SUPPLIED MATERIAL START
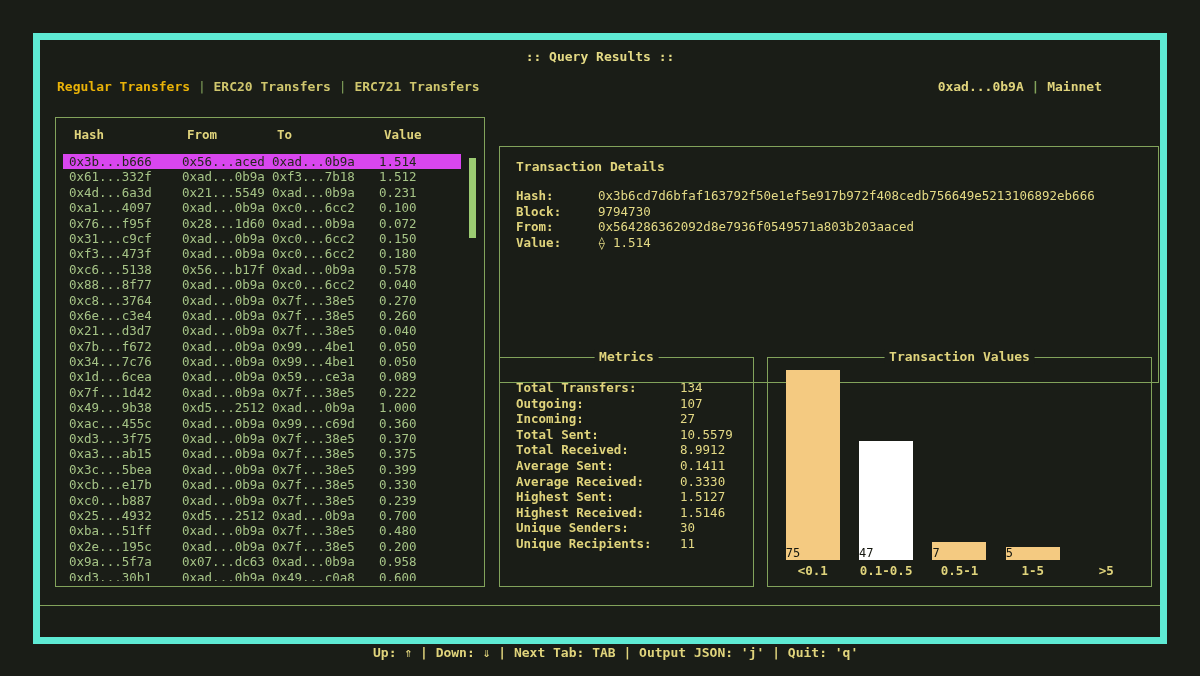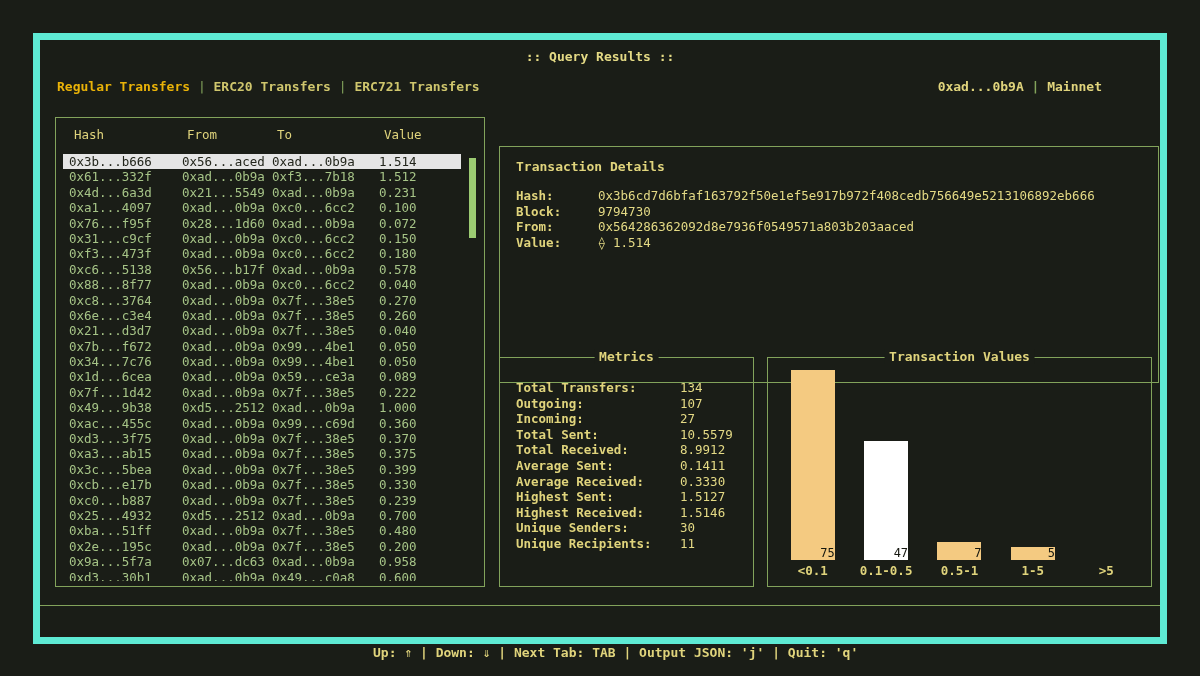--- a/index.html
+++ b/index.html
@@ -29,29 +29,29 @@
   .tab-sep { color:#82a35b; white-space:pre; }
   .account { color:#e0d47c; font-weight:bold; white-space:pre; }
 
   .panel { position:absolute; border:1px solid #82a35b; }
 
   
   .table-panel { left:15px; top:77px; width:430px; height:470px; }
   .table-header {
     display:grid; grid-template-columns:113px 90px 107px 1fr;
     padding:9px 10px 5px 18px;
-    color:#e0d47c; font-weight:normal; font-size:12.5px;
+    color:#e0d47c; font-weight:bold; font-size:12.5px;
   }
   .table-body { position:absolute; left:7px; right:23px; top:36px; bottom:5px; overflow:hidden; }
   .trow {
     display:grid; grid-template-columns:113px 90px 107px 1fr;
     height:15.4px; line-height:15.5px; font-size:12.5px;
     padding-left:6px; color:#a6c487; white-space:pre; cursor:default;
   }
-  .trow.selected { background:#e5e5e5; color:#23261c; }
+  .trow.selected { background:#d946ef; color:#23261c; }
   .scrollbar { position:absolute; right:8px; top:38px; bottom:8px; width:7px; }
   .scroll-thumb { position:absolute; top:2px; left:0; width:100%; height:80px; background:#9ccb72; }
 
   
   .details-panel { left:459px; top:77px; width:660px; height:237px;margin-top:29px; }
   .details-title { padding:12px 16px 0 16px; color:#e0d47c; font-weight:bold; font-size:13px; }
   .details-fields { padding:14px 16px 0 16px; }
   .dfield { display:grid; grid-template-columns:82px 1fr; line-height:15.6px; font-size:12.5px; }
   .dfield .lbl { color:#e0d47c; font-weight:bold; }
   .dfield .val { color:#e4da85; white-space:pre; }
@@ -71,22 +71,22 @@
   .mrow .val { color:#e4da85; }
 
   
   .chart-panel { left:727px; top:317px; width:385px; height:230px; }
   .chart {
     position:absolute; left:8px; right:8px; top:12px; bottom:6px;
     display:flex; align-items:flex-end; justify-content:space-around;
   }
   .bar-slot { display:flex; flex-direction:column; align-items:center; justify-content:flex-end; width:70px; }
   .bar {
-    width:44px; background:#f4ca81;
-    display:flex; align-items:flex-end; justify-content:flex-end;
+    width:54px; background:#f4ca81;
+    display:flex; align-items:flex-end; justify-content:flex-start;
   }
   .bar-num { font-size:12px; line-height:14px; color:#15170f; }
   .cat-label { margin-top:3px; height:17px; font-size:12.5px; font-weight:bold; color:#e0d47c; }
 
   
   .statusbar {
     position:absolute; left:0; right:0; bottom:0; height:32px;
     border-top:1px solid #82a35b;
     text-align:center; line-height:31px;
     color:#e0d47c; font-weight:bold; font-size:13px; white-space:pre;

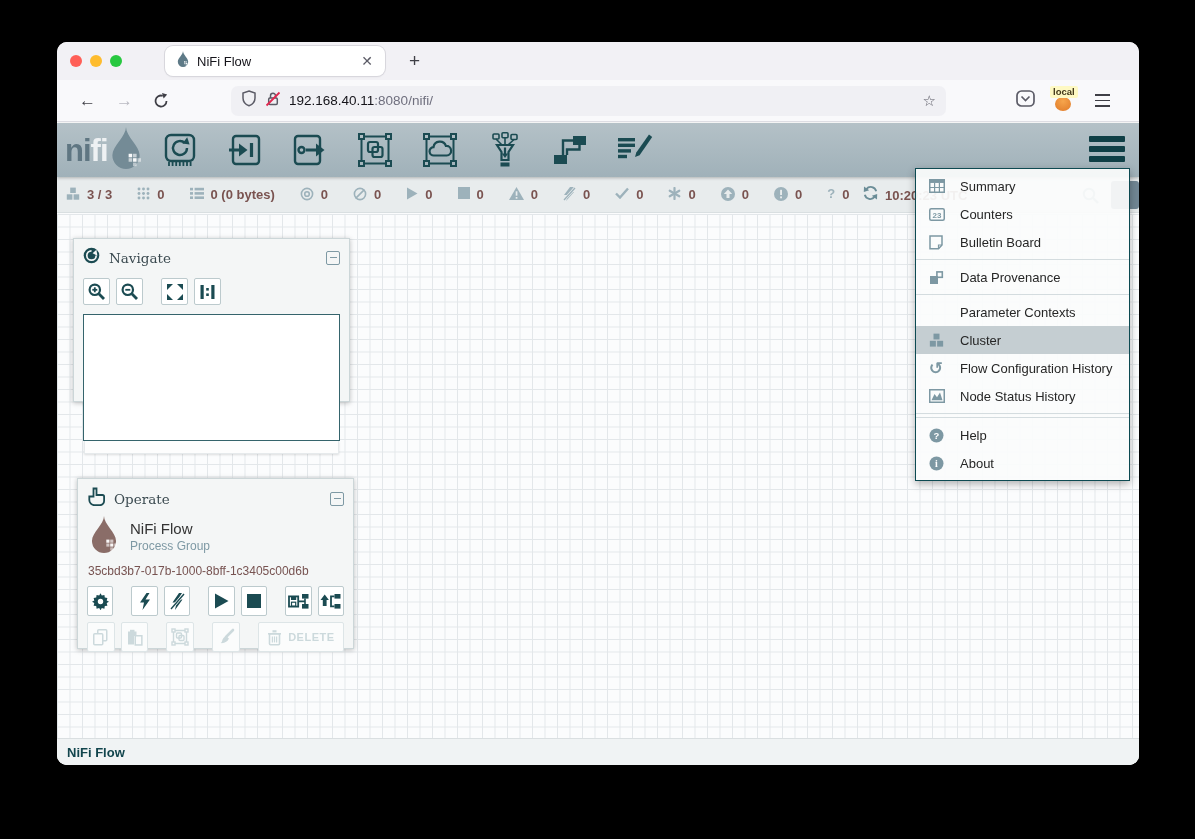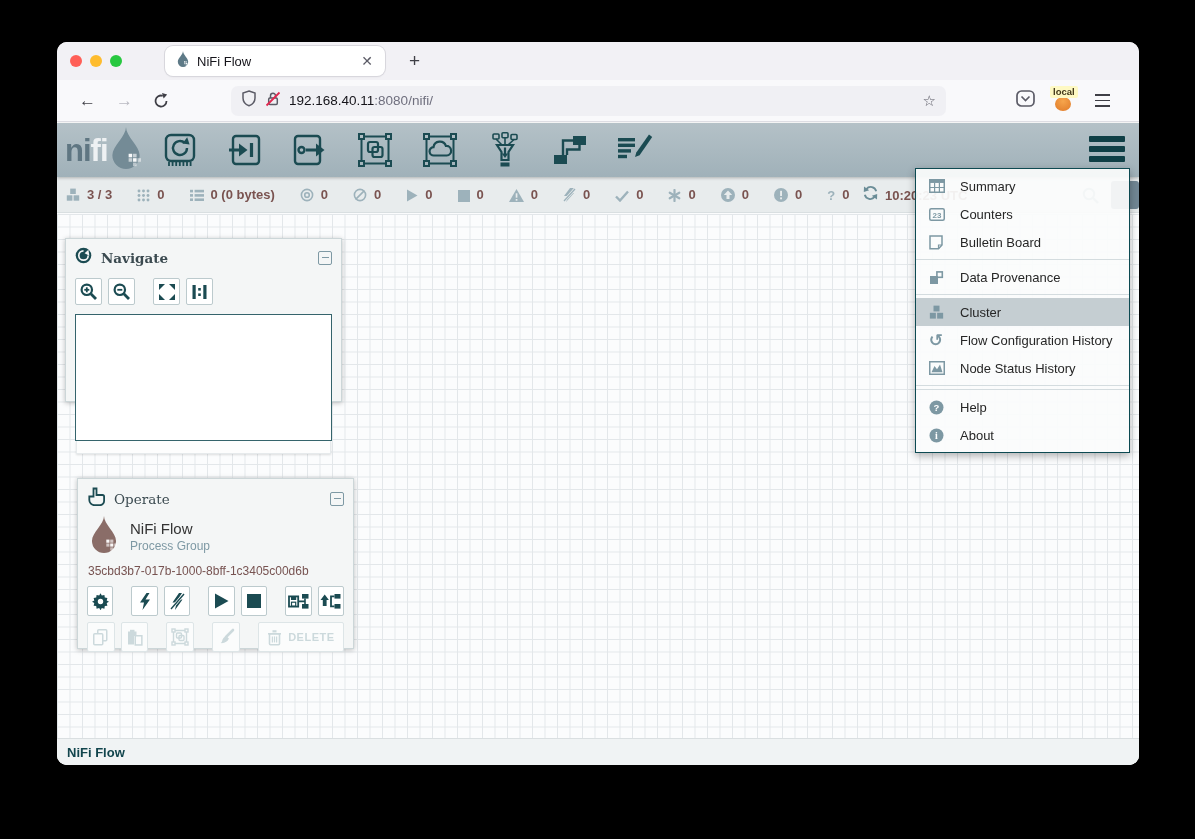--- a/index.html
+++ b/index.html
@@ -51,21 +51,21 @@
   .logo-text { font-size:31px; font-weight:bold; letter-spacing:-1px; line-height:1; }
   .logo-ni { color:#5f7682; } .logo-fi { color:#eef1f3; }
   .tool-icons { display:flex; align-items:center; gap:25px; }
   .tool-icon { display:flex; align-items:center; justify-content:center; width:40px; height:40px; }
   .nifi-burger { position:absolute; right:14px; top:13px; display:flex; flex-direction:column; gap:4px; }
   .nifi-burger span { width:36px; height:6px; background:#0f3f46; border-radius:1px; display:block; }
 
   .flow-status { position:absolute; top:54px; left:0; right:0; height:36px; background:#e8eced;
                  border-bottom:1px solid #d9dfe1; display:flex; align-items:center;
                  padding-left:9px; z-index:4; }
-  .fs-item { display:flex; align-items:flex-end; gap:7px; margin-right:25px; }
+  .fs-item { display:flex; align-items:flex-start; gap:7px; margin-right:25px; }
   .fs-item .lbl { font-size:13px; font-weight:bold; color:#7a5350; white-space:nowrap; }
   .fs-refresh { position:absolute; left:806px; top:0; height:36px; display:flex; align-items:center; gap:7px; }
   .fs-refresh .lbl { font-size:13px; font-weight:bold; color:#7a5350; white-space:nowrap; }
   .search-glass { position:absolute; right:40px; top:10px; }
   .search-box { position:absolute; right:0; top:4px; width:28px; height:28px; background:#718694;
                 border-radius:3px; }
 
   .canvas { position:absolute; top:91px; left:0; right:0; bottom:27px; background:#fbfcfd;
             background-image:linear-gradient(#e3e7ea 1px,transparent 1px),
                              linear-gradient(90deg,#e3e7ea 1px,transparent 1px);
@@ -75,21 +75,21 @@
                     border-top:1px solid #dadfe1; display:flex; align-items:center; padding-left:10px; z-index:4; }
   .breadcrumb-bar span { font-size:13px; font-weight:bold; color:#12454d; }
 
   
   .panel { position:absolute; width:277px; background:#f4f6f6; border:1px solid #ccd6d8;
            box-shadow:0 1px 5px rgba(0,0,0,.25); z-index:10; }
   .panel-head { display:flex; align-items:center; gap:9px; padding:8px 9px 4px 9px; }
   .panel-title { font-family:"DejaVu Serif",serif; font-size:13.5px; color:#3b4a50; flex:1; }
   .collapse-btn { width:14px; height:14px; border:1.4px solid #7e99a4; border-radius:2px; position:relative; }
   .collapse-btn::after { content:""; position:absolute; left:2.5px; right:2.5px; top:5px; height:1.6px; background:#7e99a4; }
-  .navigate-panel { left:8px; top:115px; height:164px;font-weight:bold; }
+  .navigate-panel { left:16px; top:115px; height:164px; }
   .nav-body { padding:6px 9px; }
   .btn-row { display:flex; gap:6px; margin-bottom:9px; }
   .sq-btn { width:27px; height:27px; background:#fff; border:1px solid #bccacd; border-radius:2px;
             display:flex; align-items:center; justify-content:center; }
   .gap-before { margin-left:12px; }
   .minimap { height:127px; background:#fff; border:1px solid #35646c; }
   .minimap-strip { height:13px; background:#fdfdfd; border:1px solid #e6eaec; border-top:none;
                    margin:0 1px; box-shadow:0 1px 2px rgba(0,0,0,.12); }
 
   .operate-panel { left:8px; top:355px; height:171px;margin-left:12px; }
@@ -702,20 +702,24 @@
         <div class="menu-item">
           <span class="menu-ico">
             <svg width="15" height="15" viewBox="0 0 15 15">
               <rect x="1" y="6" width="8" height="8" fill="#7d98a3"></rect>
               <rect x="7.9" y="1.9" width="5.4" height="5.4" fill="none" stroke="#7d98a3" stroke-width="1.6"></rect>
             </svg>
           </span>
           <span class="menu-lbl">Data Provenance</span>
         </div>
         <div class="menu-divider"></div>
+        <div class="menu-item">
+          <span class="menu-ico"></span>
+          <span class="menu-lbl">Parameter Contexts</span>
+        </div>
         <div class="menu-item highlight">
           <span class="menu-ico">
             <svg width="15" height="15" viewBox="0 0 14 14">
               <g fill="#7d98a3">
                 <rect x="4.2" y="0.6" width="5.6" height="5.4"></rect>
                 <rect x="0.8" y="7.3" width="5.6" height="5.4"></rect>
                 <rect x="7.6" y="7.3" width="5.6" height="5.4"></rect>
               </g>
             </svg>
           </span>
SUPPLIED MATERIAL END
**THE TASK:** Count the lines of these entries that hold the string "linear", and give only that number.

**RESPONSE TO THIS EXERCISE:** 2